INFORMATION —
== Segment start ==
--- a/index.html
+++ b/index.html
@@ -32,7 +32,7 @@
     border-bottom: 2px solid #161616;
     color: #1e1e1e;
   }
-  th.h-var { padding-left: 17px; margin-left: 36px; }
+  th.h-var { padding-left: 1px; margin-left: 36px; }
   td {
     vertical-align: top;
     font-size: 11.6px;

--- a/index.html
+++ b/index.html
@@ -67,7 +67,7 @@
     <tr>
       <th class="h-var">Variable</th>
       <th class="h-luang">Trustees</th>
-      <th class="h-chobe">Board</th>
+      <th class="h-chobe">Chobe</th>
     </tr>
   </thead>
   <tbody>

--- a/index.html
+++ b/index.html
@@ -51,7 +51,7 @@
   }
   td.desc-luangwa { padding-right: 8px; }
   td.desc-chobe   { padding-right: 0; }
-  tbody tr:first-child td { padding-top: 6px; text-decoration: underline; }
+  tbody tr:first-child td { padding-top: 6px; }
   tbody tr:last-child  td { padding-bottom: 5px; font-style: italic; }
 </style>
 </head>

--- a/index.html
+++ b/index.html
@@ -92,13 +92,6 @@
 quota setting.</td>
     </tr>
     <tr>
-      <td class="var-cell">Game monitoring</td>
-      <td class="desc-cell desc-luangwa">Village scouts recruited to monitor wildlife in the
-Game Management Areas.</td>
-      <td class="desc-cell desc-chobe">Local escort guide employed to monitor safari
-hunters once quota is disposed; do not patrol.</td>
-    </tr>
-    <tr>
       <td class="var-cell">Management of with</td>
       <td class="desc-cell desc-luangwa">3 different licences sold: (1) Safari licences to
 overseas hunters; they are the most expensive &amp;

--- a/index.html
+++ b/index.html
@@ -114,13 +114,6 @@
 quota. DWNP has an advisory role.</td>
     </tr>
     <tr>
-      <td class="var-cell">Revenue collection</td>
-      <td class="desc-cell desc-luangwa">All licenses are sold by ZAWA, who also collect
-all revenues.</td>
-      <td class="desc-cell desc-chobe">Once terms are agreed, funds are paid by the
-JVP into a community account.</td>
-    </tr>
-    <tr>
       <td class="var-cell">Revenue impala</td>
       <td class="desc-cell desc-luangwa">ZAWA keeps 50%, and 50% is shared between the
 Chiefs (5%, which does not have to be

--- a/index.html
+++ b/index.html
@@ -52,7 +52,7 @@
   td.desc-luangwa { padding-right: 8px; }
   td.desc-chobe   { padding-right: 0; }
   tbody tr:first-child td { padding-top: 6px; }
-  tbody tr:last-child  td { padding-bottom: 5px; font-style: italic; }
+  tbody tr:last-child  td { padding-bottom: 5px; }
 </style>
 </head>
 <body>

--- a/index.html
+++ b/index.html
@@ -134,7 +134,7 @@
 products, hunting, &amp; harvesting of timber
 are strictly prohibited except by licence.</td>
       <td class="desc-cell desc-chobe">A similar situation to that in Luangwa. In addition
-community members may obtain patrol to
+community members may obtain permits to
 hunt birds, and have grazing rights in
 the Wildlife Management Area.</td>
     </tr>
== Segment end ==
== Segment start ==
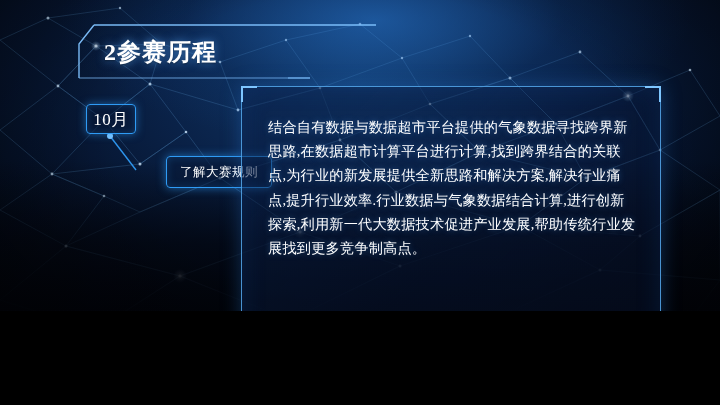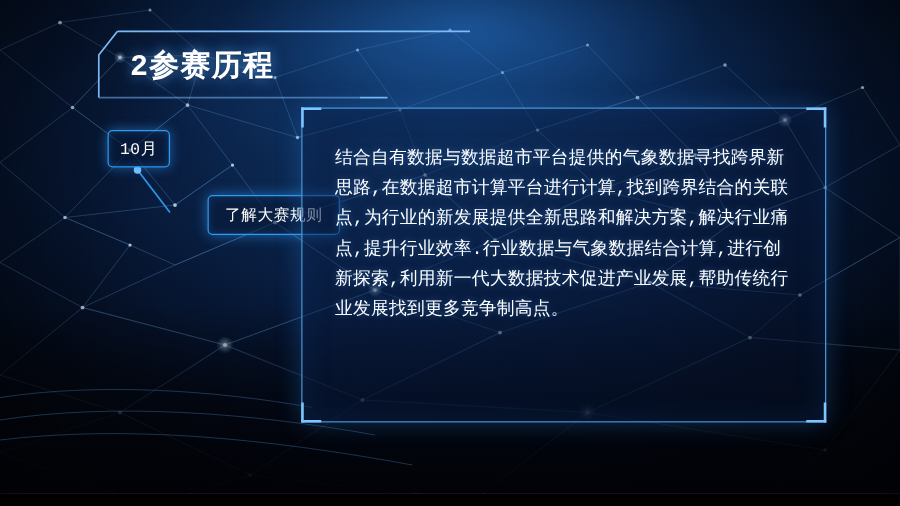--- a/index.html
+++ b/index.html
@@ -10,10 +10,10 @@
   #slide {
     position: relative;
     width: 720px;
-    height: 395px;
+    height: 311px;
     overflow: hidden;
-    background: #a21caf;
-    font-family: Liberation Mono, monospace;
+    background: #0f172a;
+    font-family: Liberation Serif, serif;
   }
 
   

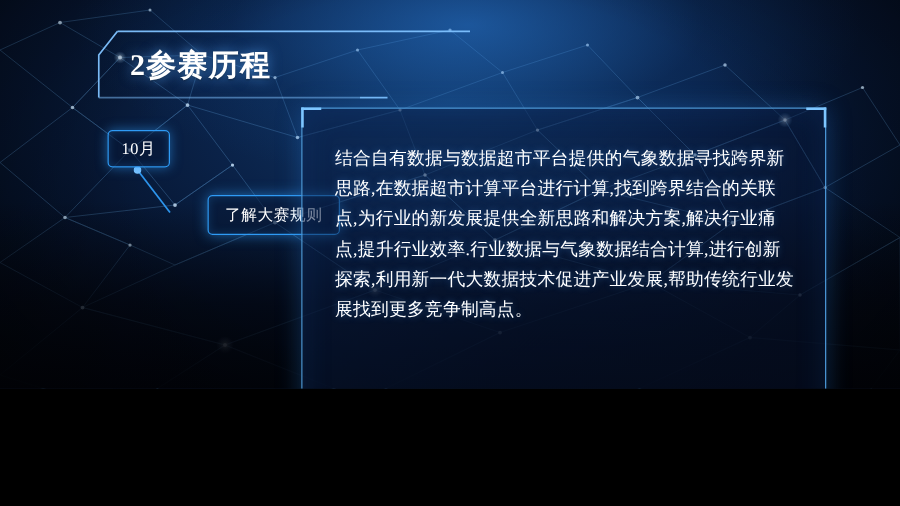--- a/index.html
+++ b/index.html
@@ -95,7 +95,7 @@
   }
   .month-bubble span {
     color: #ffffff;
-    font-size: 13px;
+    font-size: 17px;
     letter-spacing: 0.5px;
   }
== Segment end ==
INSTRUCTIONS TO FOLLOW —
Scan the preceding listing for the string "style" and copy every line where it occurs.

EXERCISE RESPONSE —
   tbody tr:last-child  td { padding-bottom: 5px; font-style: italic; }
 </style>
-  tbody tr:last-child  td { padding-bottom: 5px; font-style: italic; }
 </style>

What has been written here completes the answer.